EXERCISE INPUT »
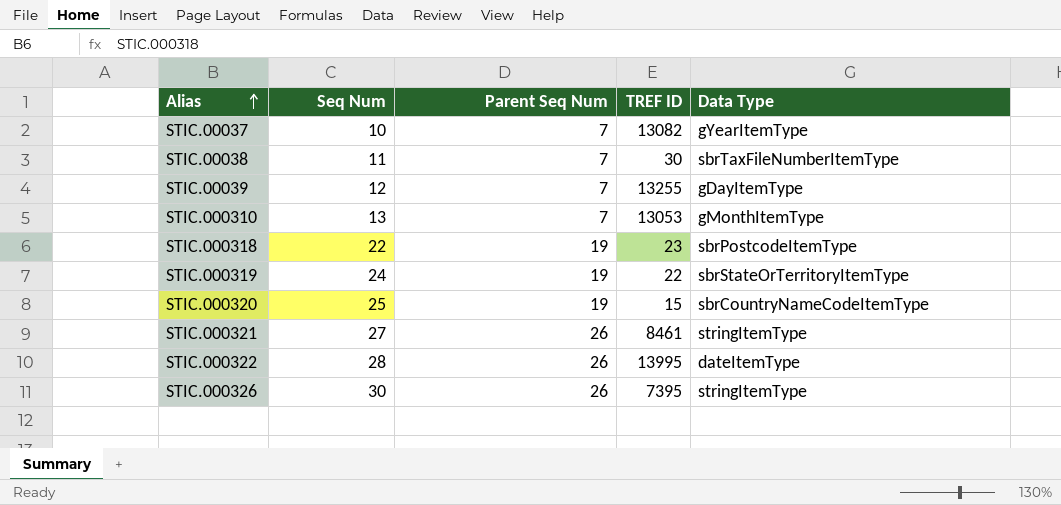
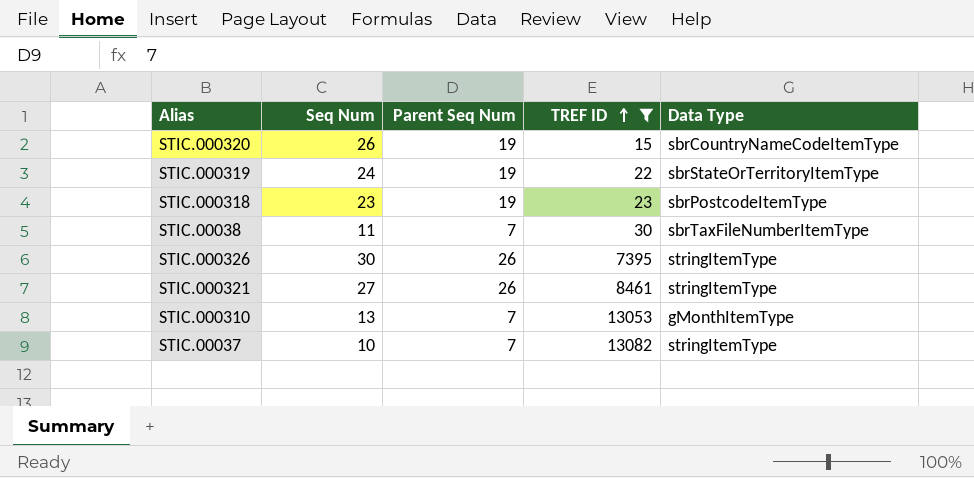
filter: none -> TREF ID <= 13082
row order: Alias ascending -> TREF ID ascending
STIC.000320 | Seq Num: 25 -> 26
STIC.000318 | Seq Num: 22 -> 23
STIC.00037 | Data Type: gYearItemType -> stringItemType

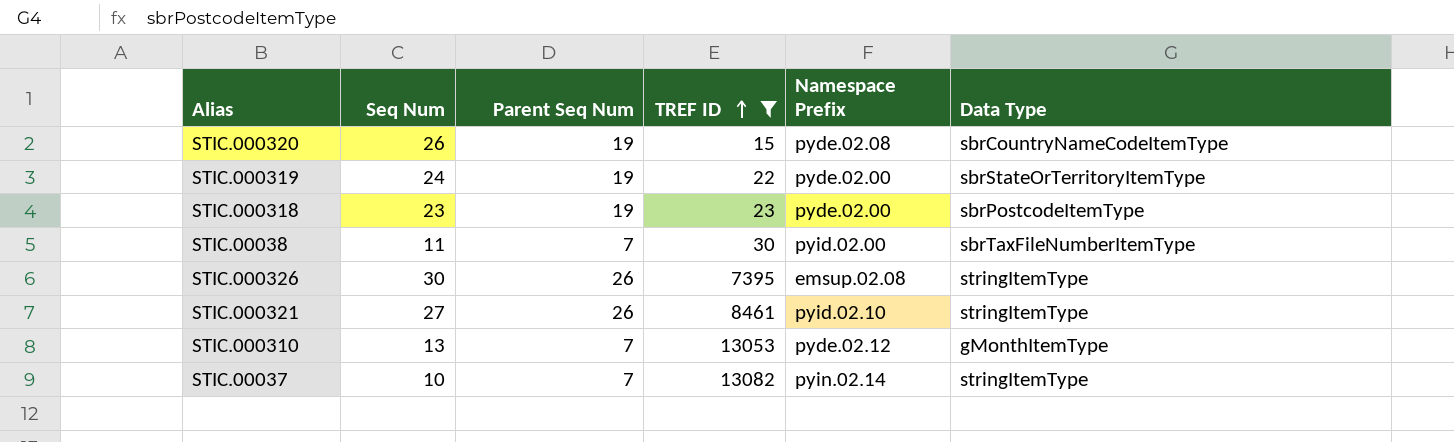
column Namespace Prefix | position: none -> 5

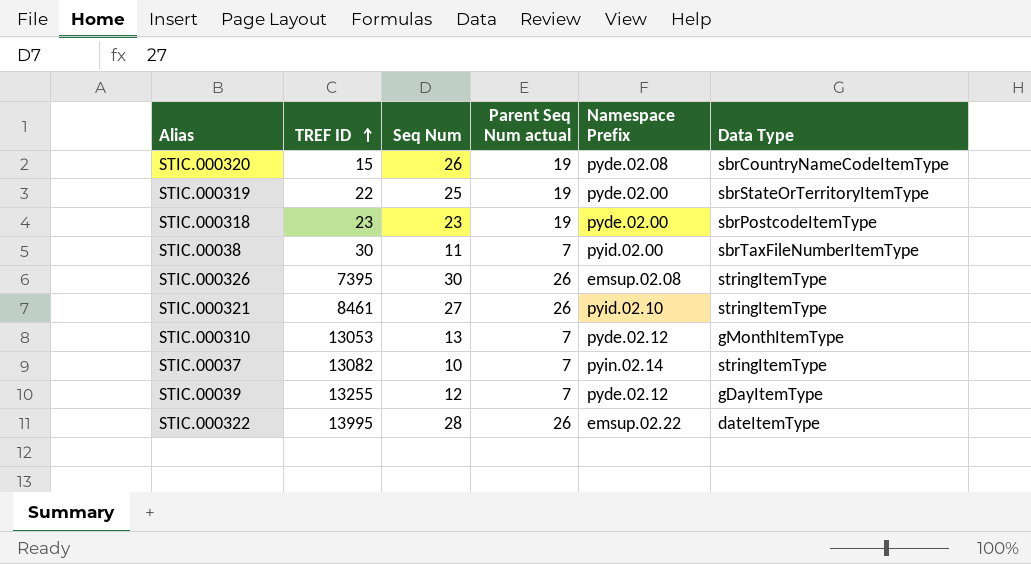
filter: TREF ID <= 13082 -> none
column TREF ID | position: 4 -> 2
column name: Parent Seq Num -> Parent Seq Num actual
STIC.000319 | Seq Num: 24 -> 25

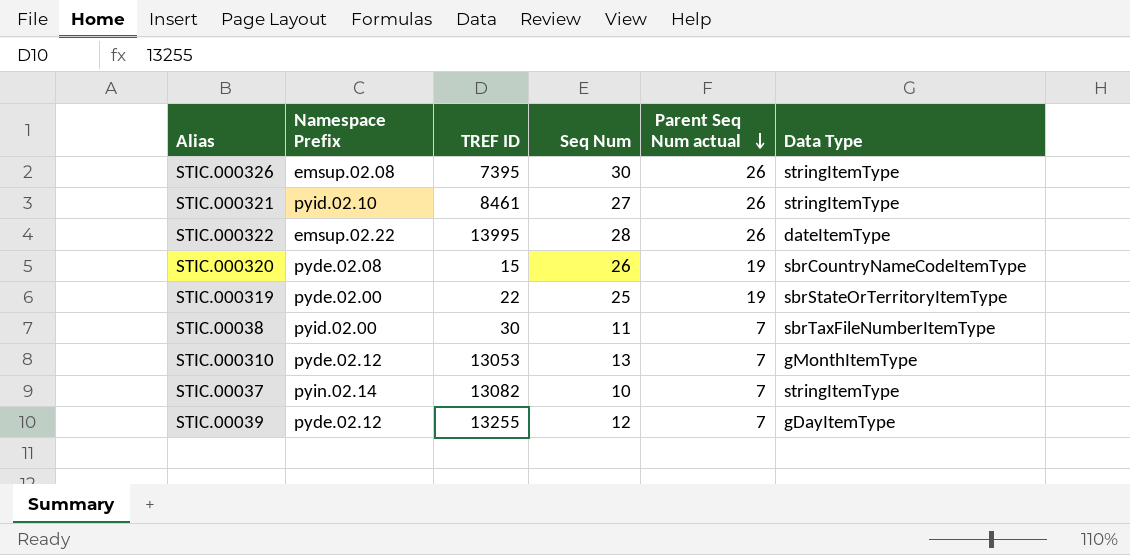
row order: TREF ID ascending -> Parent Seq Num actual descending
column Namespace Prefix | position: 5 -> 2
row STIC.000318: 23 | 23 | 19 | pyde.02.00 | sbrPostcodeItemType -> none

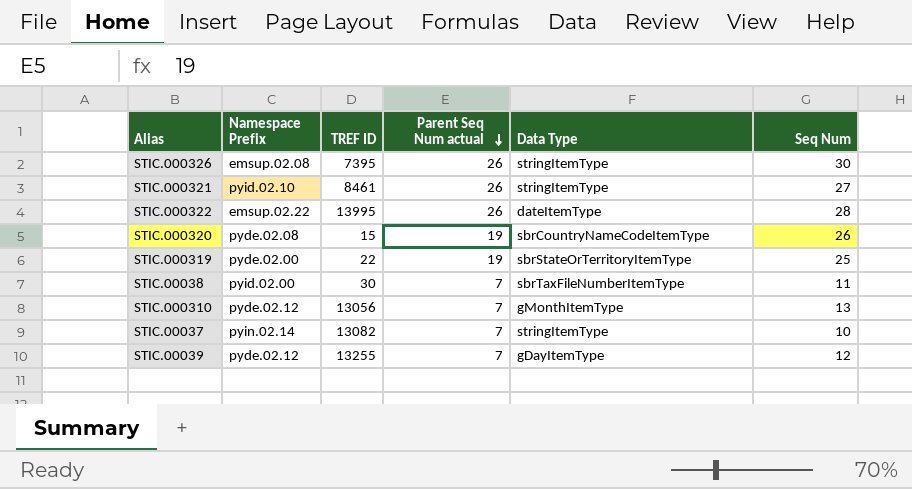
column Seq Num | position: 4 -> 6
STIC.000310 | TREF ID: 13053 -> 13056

==

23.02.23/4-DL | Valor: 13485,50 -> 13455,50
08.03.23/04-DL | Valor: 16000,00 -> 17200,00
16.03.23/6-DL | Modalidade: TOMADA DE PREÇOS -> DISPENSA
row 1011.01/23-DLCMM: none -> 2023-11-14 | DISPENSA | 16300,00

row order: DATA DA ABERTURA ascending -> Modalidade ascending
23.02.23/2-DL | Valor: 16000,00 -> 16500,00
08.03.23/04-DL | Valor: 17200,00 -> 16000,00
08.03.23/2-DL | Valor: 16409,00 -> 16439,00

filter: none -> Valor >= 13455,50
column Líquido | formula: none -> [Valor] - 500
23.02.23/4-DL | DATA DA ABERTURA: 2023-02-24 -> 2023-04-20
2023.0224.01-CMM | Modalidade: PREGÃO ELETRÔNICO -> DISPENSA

AIM OF THE EXERCISE »
Go to the line in the material above that contains "row 1011.01/23-DLCMM: none" and copy exactly from there through the line that contains "2023.0224.01-CMM | Modalidade: PREGÃO", stopping after it.

EXERCISE OUTPUT »
row 1011.01/23-DLCMM: none -> 2023-11-14 | DISPENSA | 16300,00

row order: DATA DA ABERTURA ascending -> Modalidade ascending
23.02.23/2-DL | Valor: 16000,00 -> 16500,00
08.03.23/04-DL | Valor: 17200,00 -> 16000,00
08.03.23/2-DL | Valor: 16409,00 -> 16439,00

filter: none -> Valor >= 13455,50
column Líquido | formula: none -> [Valor] - 500
23.02.23/4-DL | DATA DA ABERTURA: 2023-02-24 -> 2023-04-20
2023.0224.01-CMM | Modalidade: PREGÃO ELETRÔNICO -> DISPENSA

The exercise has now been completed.